▸ HOW TO COMPLETE THIS TASK
Set down the records once more, please, exactly and with the pictures left out.

▸ RECORDS PROVIDED
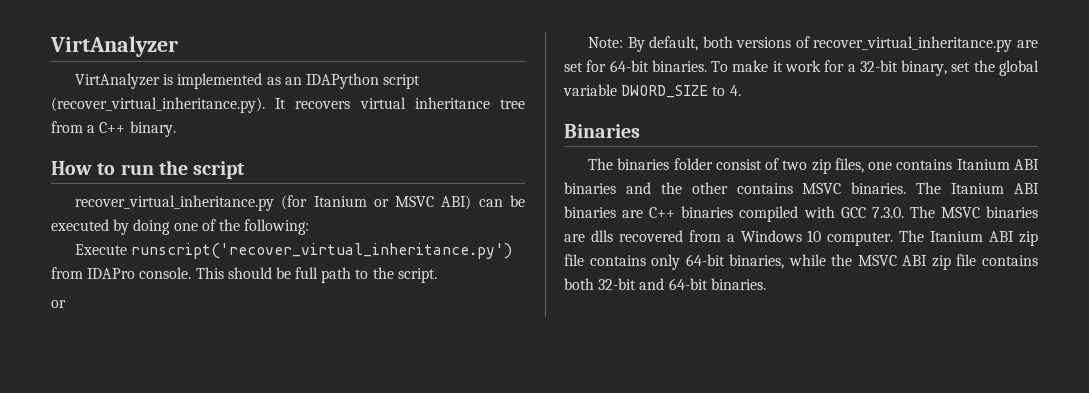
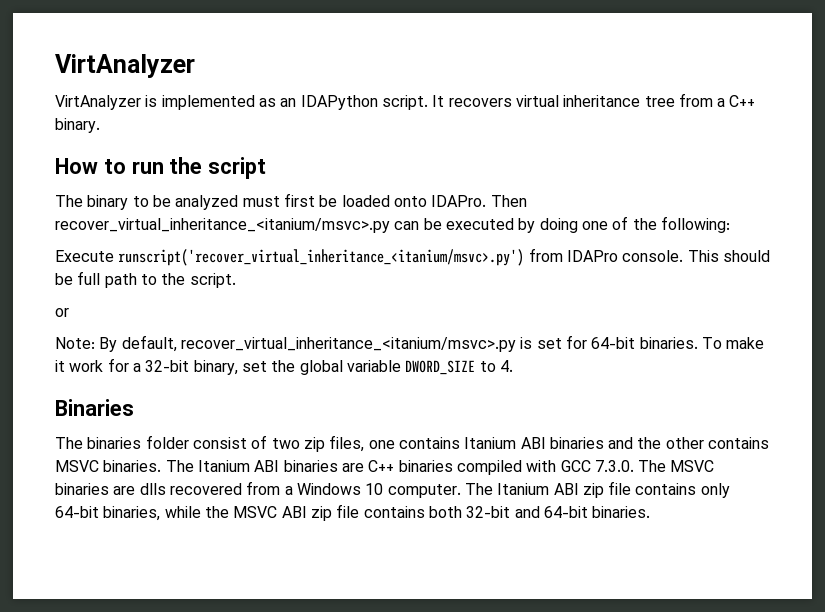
- VirtAnalyzer is implemented as an IDAPython script (recover_virtual_inheritance.py). It recovers virtual inheritance tree from a C++ binary.
+ VirtAnalyzer is implemented as an IDAPython script. It recovers virtual inheritance tree from a C++ binary.
- recover_virtual_inheritance.py (for Itanium or MSVC ABI) can be executed by doing one of the following:
+ The binary to be analyzed must first be loaded onto IDAPro. Then recover_virtual_inheritance_<itanium/msvc>.py can be executed by doing one of the following:
- Execute runscript('recover_virtual_inheritance.py') from IDAPro console.
+ Execute runscript('recover_virtual_inheritance_<itanium/msvc>.py') from IDAPro console.
- Note: By default, both versions of recover_virtual_inheritance.py are set for 64-bit binaries.
+ Note: By default, recover_virtual_inheritance_<itanium/msvc>.py is set for 64-bit binaries.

▸ OUTPUT
- VirtAnalyzer is implemented as an IDAPython script (recover_virtual_inheritance.py). It recovers virtual inheritance tree from a C++ binary.
+ VirtAnalyzer is implemented as an IDAPython script. It recovers virtual inheritance tree from a C++ binary.
- recover_virtual_inheritance.py (for Itanium or MSVC ABI) can be executed by doing one of the following:
+ The binary to be analyzed must first be loaded onto IDAPro. Then recover_virtual_inheritance_<itanium/msvc>.py can be executed by doing one of the following:
- Execute runscript('recover_virtual_inheritance.py') from IDAPro console.
+ Execute runscript('recover_virtual_inheritance_<itanium/msvc>.py') from IDAPro console.
- Note: By default, both versions of recover_virtual_inheritance.py are set for 64-bit binaries.
+ Note: By default, recover_virtual_inheritance_<itanium/msvc>.py is set for 64-bit binaries.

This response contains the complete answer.